NHS Directs advice to patients saves £50m

24 Jan 02
The 24-hour health service helpline NHS Direct has 'saved' up to £50m a year by reducing the pressure on GPs and casualty departments, the National Audit Office said this week.

25 January 2002

The NAO estimated that NHS Direct was offsetting half its running costs by directing patients to more suitable forms of health care. Launched in 1998 with this aim, the nurse-led service cost £78m in 2000/01 and £99m in 2001/02.

Around 72% of callers would have contacted a GP without NHS Direct advice, the NAO said, but only 54% needed to see a GP, while most of the remaining callers could care for themselves.

Night calls to one GP co-operative fell by 18% when callers were transferred first to NHS Direct. The helpline also added value by reassuring callers and saving them unnecessary anxiety, the NAO added.

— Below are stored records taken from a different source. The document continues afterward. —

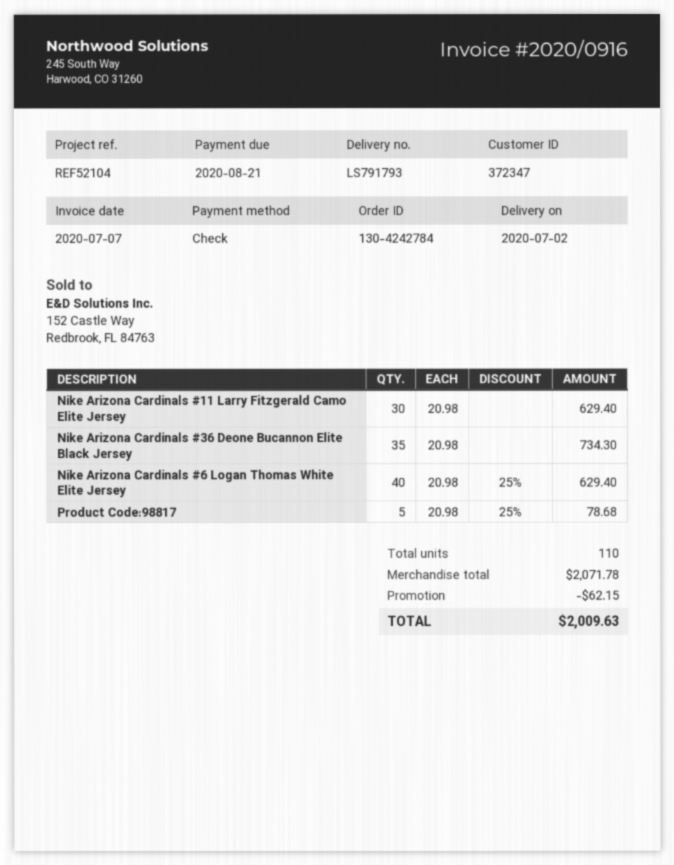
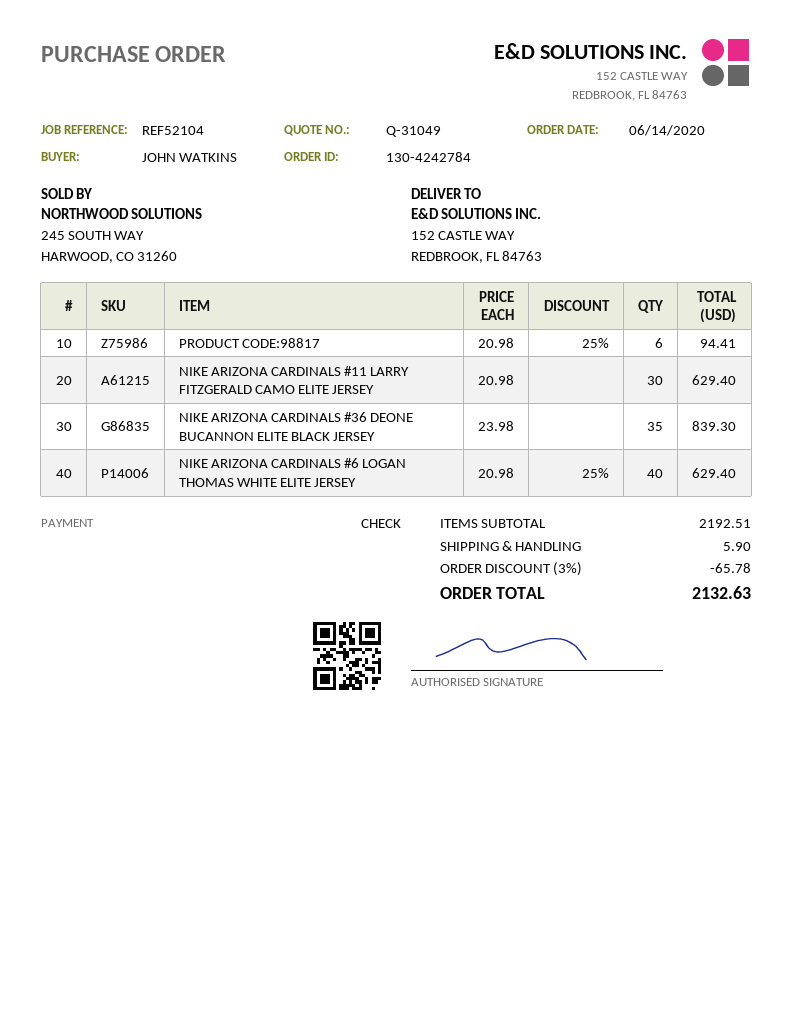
Nike Arizona Cardinals #36 Deone Bucannon Elite Black Jersey: 35 x 20.98 = 734.30 -> 35 x 23.98 = 839.30
Product Code:98817: 5 x 20.98 - 25% = 78.68 -> 6 x 20.98 - 25% = 94.41
subtotal: 2071.78 -> 2192.51
discount: 62.15 -> 65.78
shipping: none -> 5.90
total: 2009.63 -> 2132.63

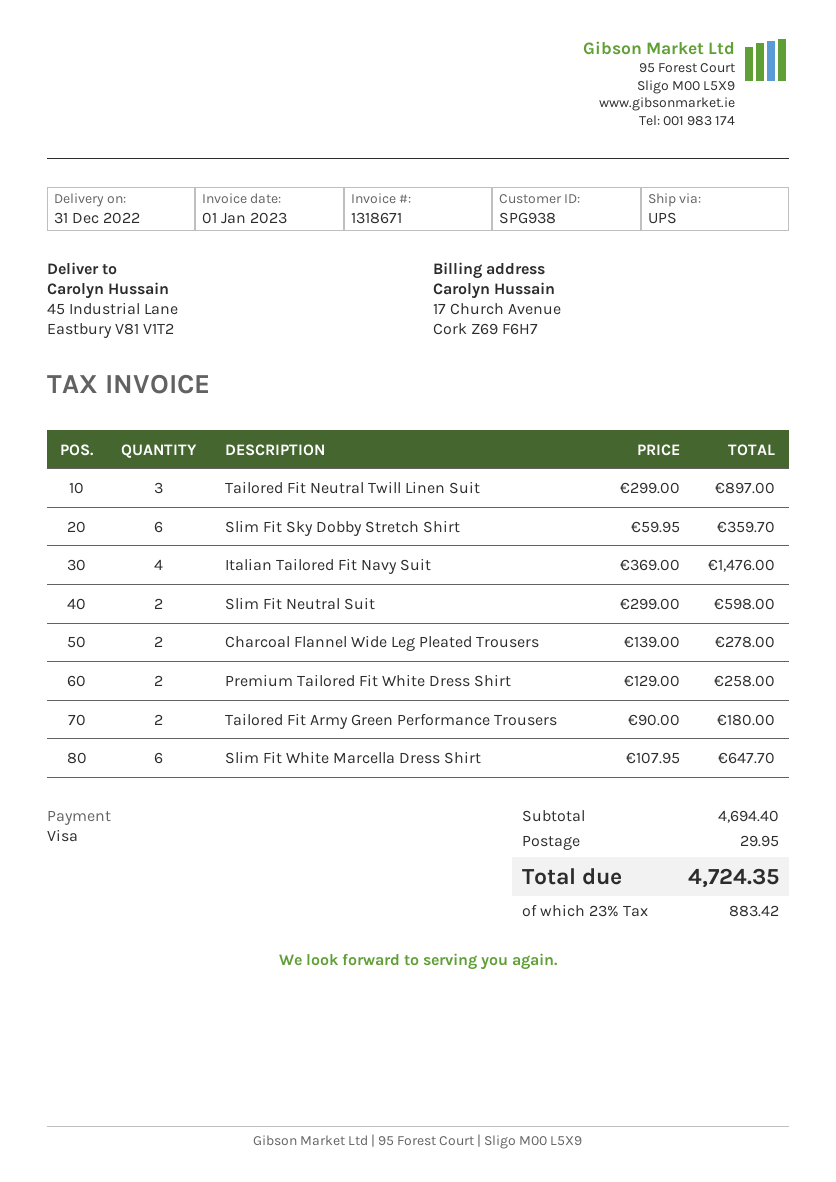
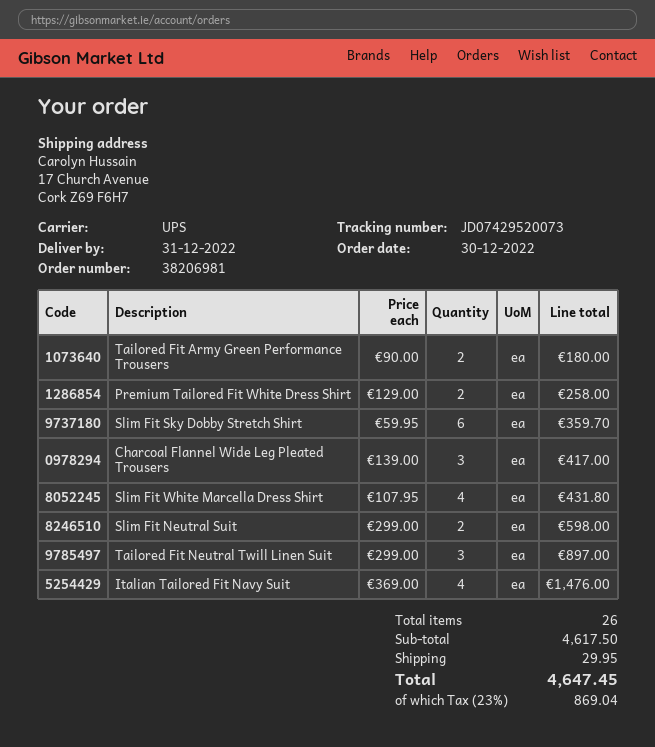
ship to: 45 Industrial Lane, Eastbury V81 V1T2 -> 17 Church Avenue, Cork Z69 F6H7
Charcoal Flannel Wide Leg Pleated Trousers: 2 x 139.00 = 278.00 -> 3 x 139.00 = 417.00
Slim Fit White Marcella Dress Shirt: 6 x 107.95 = 647.70 -> 4 x 107.95 = 431.80
subtotal: 4694.40 -> 4617.50
tax: 23% = 883.42 -> 23% = 869.04
total: 4724.35 -> 4647.45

Sir John Bourn, the comptroller and auditor general, praised the service's safety record but added that it needed a long-term strategy. This should include plans to recruit sufficient numbers of nurses without exacerbating staff shortages elsewhere in the NHS, he said.

The helpline could also do more to raise awareness of its services among the over-65s, ethnic minorities and people with disabilities.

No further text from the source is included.